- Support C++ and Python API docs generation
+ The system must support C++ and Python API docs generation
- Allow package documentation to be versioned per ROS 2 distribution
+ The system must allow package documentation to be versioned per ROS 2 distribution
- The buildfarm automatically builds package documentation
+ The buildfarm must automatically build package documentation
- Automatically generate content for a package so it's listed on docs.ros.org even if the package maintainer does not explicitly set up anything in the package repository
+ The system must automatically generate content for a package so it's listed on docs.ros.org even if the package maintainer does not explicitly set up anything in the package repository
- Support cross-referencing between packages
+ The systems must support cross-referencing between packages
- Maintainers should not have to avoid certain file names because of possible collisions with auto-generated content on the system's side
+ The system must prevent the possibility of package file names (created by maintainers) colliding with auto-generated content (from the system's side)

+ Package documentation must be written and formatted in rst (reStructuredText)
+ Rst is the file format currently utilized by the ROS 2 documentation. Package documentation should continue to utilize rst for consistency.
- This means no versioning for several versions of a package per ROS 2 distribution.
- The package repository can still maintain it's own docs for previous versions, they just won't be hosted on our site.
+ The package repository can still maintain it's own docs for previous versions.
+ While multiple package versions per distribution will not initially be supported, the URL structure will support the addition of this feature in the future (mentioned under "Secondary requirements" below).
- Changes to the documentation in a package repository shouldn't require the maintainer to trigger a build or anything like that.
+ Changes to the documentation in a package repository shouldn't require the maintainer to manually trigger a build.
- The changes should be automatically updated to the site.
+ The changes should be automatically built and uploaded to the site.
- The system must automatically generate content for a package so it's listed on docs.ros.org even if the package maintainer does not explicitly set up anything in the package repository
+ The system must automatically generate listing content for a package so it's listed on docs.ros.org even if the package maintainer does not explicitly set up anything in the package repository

==

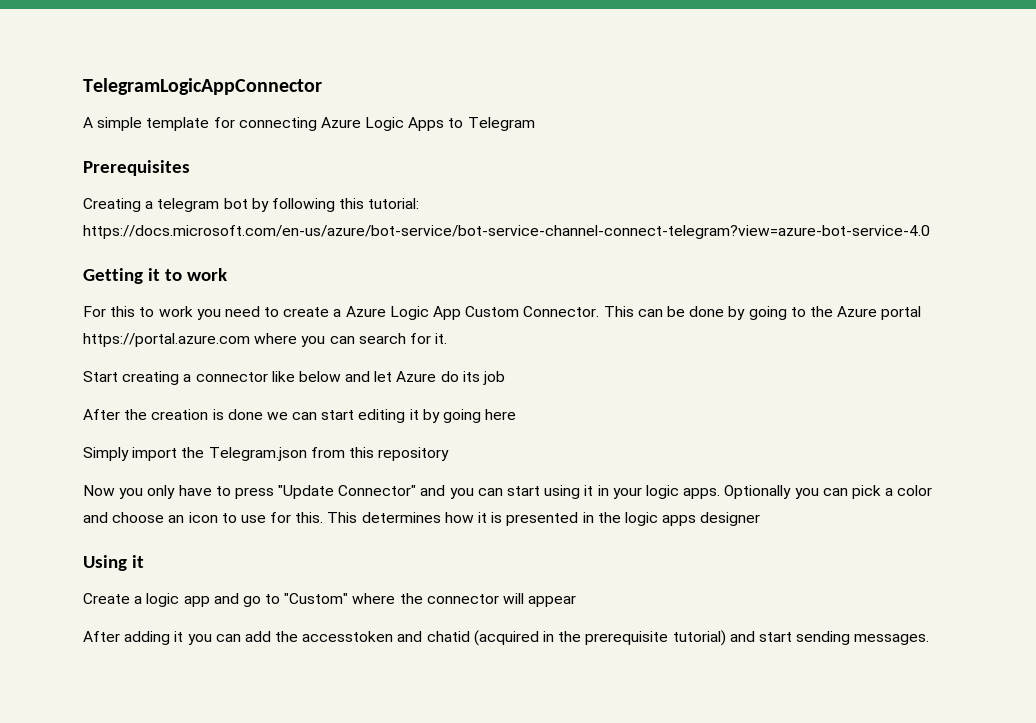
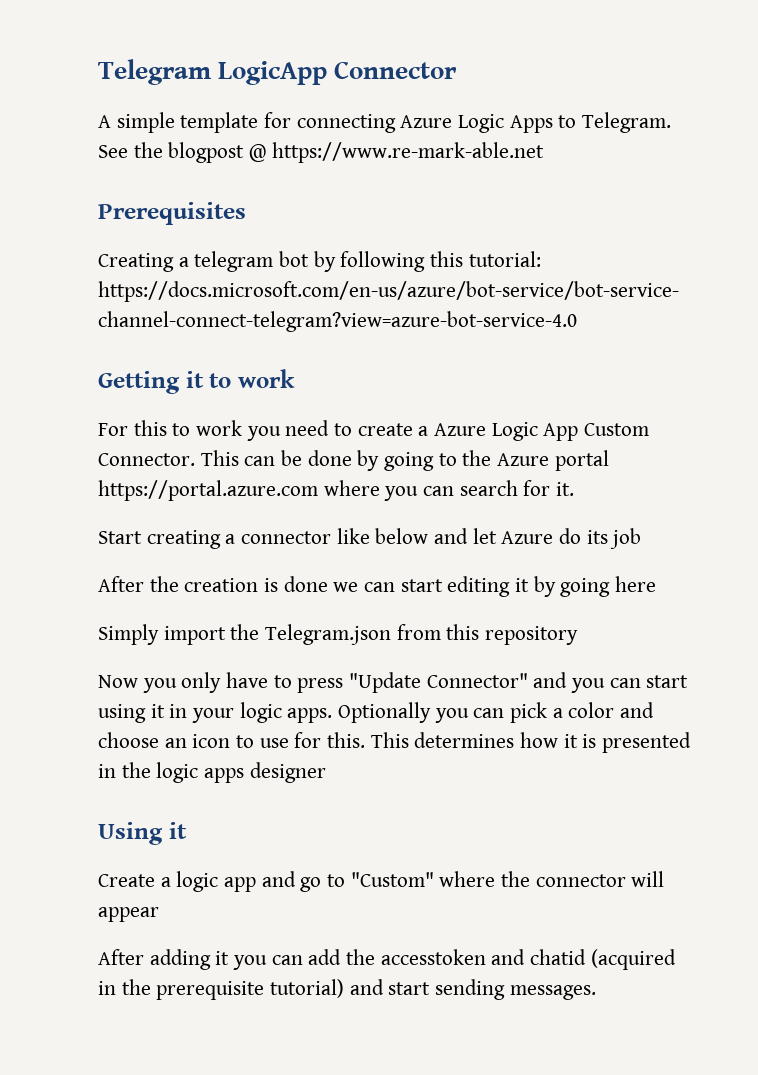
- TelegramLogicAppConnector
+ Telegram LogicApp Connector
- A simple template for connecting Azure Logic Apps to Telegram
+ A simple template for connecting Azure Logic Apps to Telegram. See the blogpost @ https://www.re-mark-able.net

## TASK GOAL:
Look in the material above for the line with "- Support C++ and Python API docs generation" and the line with "- Automatically generate", and transcribe exactly those lines and all lines between them, nothing more.

## YOUR SOLUTION:
- Support C++ and Python API docs generation
+ The system must support C++ and Python API docs generation
- Allow package documentation to be versioned per ROS 2 distribution
+ The system must allow package documentation to be versioned per ROS 2 distribution
- The buildfarm automatically builds package documentation
+ The buildfarm must automatically build package documentation
- Automatically generate content for a package so it's listed on docs.ros.org even if the package maintainer does not explicitly set up anything in the package repository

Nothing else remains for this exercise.